Bleibt die Frage, warum das Haus, die Frau, der Knecht et cetera erst konkret bezeichnet werden, bevor ganz allgemein verboten wird, dasjenige zu begehren, was dem Nächsten gehört? Eine chassidische Antwort besagt, dass wir von den einzelnen Dingen, die ein Mensch besitzt, zu schnell auf sein Leben schließen.

Man erkennt, dass es diesen Menschen mitunter viel schlechter geht als einem selbst.

Wir sehen das tolle Haus, die attraktive Ehefrau, das kostspielige Auto unseres Nachbarn und schließen deshalb auf ein erfülltes und glückliches Leben. Doch der Schein kann nur allzu leicht trügen. Wenn man den Blickwinkel weitet und erfährt, welche Probleme auch die Menschen haben, von denen man es im ersten Moment nicht geglaubt hätte, verändert sich automatisch die eigene Sicht auf die Dinge.

Man erkennt, dass es diesen Menschen mitunter viel schlechter geht als einem selbst. Und dass der erste Anschein, der erweckt worden ist, durch den Blick auf die Gesamtsituation deutlich relativiert wird. Mitunter dürfte also schon dieser Perspektivwechsel reichen, um das brennende Verlangen zu löschen.

Held Unsere Weisen erklärten in den Sprüchen der Väter, dass derjenige ein Held sei, der seine Leidenschaften besiege (Pirkej Awot 4,1).

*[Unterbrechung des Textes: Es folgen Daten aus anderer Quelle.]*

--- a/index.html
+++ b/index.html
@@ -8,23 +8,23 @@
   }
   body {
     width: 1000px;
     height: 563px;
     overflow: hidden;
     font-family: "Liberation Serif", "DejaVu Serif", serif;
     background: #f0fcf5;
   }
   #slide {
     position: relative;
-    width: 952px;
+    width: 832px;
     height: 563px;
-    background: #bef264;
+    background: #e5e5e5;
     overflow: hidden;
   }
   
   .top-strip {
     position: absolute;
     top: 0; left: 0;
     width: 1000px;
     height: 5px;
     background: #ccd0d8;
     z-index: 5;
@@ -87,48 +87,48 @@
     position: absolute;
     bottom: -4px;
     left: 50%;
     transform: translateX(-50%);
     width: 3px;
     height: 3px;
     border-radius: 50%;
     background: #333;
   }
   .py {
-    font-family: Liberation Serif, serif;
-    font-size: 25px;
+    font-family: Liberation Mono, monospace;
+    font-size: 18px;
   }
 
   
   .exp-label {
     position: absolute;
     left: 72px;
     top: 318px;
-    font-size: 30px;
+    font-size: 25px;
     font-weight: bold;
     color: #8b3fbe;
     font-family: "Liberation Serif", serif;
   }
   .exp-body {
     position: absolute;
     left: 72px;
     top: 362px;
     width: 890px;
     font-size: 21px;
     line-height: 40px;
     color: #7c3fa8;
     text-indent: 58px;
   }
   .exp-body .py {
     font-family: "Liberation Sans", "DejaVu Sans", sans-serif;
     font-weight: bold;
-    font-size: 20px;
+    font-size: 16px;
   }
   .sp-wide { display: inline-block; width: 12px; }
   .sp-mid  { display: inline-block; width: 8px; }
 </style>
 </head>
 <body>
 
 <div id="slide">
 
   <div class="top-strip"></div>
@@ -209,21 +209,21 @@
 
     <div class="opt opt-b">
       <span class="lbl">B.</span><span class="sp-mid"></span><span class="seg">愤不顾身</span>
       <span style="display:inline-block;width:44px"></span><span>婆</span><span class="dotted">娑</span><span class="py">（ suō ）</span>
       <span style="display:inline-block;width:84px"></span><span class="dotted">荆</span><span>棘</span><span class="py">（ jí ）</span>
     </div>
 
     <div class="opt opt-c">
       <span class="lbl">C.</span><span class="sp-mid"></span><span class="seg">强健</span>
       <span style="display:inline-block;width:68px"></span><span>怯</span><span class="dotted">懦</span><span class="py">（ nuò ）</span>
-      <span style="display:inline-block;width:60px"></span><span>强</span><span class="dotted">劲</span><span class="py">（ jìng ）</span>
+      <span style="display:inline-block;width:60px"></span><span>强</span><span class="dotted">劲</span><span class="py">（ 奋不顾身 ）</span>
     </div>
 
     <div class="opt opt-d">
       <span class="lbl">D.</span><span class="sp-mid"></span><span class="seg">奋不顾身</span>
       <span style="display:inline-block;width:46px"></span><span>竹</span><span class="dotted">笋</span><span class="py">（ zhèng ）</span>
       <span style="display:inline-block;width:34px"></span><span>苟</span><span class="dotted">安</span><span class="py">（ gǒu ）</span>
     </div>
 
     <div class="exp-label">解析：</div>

Der wahre Held ist aus jüdischer Perspektive also weder der heroische Kämpfer auf dem Schlachtfeld noch der mächtige Herrscher oder der erfolgreiche Geschäftsmann.

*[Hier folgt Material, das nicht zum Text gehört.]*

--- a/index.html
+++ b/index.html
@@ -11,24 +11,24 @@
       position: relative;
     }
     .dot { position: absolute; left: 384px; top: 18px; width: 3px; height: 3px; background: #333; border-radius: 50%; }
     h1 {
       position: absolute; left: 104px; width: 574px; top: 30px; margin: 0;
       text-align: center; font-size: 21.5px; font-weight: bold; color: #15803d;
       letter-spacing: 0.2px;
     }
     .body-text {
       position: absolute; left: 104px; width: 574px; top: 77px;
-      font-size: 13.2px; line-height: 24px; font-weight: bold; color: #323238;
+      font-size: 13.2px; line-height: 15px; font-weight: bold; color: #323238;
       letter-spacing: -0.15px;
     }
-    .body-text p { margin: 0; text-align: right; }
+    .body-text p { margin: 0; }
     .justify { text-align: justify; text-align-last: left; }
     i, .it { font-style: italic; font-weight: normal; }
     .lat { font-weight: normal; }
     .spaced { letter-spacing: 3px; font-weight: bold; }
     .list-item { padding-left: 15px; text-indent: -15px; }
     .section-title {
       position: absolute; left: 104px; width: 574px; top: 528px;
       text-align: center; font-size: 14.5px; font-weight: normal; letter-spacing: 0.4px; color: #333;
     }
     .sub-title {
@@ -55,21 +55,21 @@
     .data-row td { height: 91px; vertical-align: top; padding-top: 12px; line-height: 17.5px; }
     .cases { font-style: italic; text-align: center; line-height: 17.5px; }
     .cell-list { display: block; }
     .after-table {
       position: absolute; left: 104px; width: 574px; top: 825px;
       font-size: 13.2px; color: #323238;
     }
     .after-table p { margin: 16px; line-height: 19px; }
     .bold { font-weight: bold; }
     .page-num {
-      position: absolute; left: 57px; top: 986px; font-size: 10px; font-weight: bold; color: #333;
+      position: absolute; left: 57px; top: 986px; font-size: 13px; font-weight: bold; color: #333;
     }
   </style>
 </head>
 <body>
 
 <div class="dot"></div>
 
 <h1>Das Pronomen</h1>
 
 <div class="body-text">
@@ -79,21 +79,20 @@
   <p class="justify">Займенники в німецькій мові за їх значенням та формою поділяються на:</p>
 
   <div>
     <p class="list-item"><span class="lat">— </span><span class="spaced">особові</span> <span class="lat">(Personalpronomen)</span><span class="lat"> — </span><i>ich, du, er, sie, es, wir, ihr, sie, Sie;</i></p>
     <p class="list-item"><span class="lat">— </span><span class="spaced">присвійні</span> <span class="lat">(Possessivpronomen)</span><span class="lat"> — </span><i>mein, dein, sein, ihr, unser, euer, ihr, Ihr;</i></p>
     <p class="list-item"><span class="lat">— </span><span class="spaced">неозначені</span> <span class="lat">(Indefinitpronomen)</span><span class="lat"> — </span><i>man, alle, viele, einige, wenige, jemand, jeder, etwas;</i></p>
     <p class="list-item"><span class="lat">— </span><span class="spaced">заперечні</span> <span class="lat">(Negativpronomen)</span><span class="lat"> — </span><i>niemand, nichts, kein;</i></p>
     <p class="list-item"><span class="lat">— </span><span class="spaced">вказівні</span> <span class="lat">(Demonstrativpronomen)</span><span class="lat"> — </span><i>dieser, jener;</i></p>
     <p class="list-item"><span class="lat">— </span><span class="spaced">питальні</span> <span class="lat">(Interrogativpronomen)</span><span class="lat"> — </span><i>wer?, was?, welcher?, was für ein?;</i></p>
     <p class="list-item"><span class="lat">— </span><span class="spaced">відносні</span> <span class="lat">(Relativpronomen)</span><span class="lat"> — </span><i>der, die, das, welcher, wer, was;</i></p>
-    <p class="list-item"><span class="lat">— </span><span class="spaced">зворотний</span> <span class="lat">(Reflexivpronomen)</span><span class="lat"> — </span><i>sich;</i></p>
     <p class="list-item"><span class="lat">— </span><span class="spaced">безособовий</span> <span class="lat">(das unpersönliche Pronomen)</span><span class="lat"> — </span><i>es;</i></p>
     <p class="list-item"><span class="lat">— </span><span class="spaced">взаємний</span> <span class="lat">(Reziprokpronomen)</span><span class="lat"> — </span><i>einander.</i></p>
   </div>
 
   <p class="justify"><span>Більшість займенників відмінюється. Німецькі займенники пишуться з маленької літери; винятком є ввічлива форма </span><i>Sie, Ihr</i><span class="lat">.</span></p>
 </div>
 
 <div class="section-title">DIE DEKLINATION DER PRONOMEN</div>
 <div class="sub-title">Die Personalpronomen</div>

Ein Held ist, wer seine Leidenschaften besiegt. Wer mit seinem Verlangen, seinen Begierden, seinen Trieben ringt und sie zähmt. Wer verhindert, dass schädliche Gedanken zu noch schädlicherem Handeln führen.

Und im Midrasch heißt es: «Die Schlechten werden durch ihre Herzen beherrscht ... und die Rechtschaffenen beherrschen ihre Herzen» (Bereschit Rabba 67,8). Einfach ist es nicht. Ganz und gar nicht. Aber wann war es das schon jemals?

Der Autor ist Direktor des Landesverbandes der Jüdischen Gemeinden in Hessen.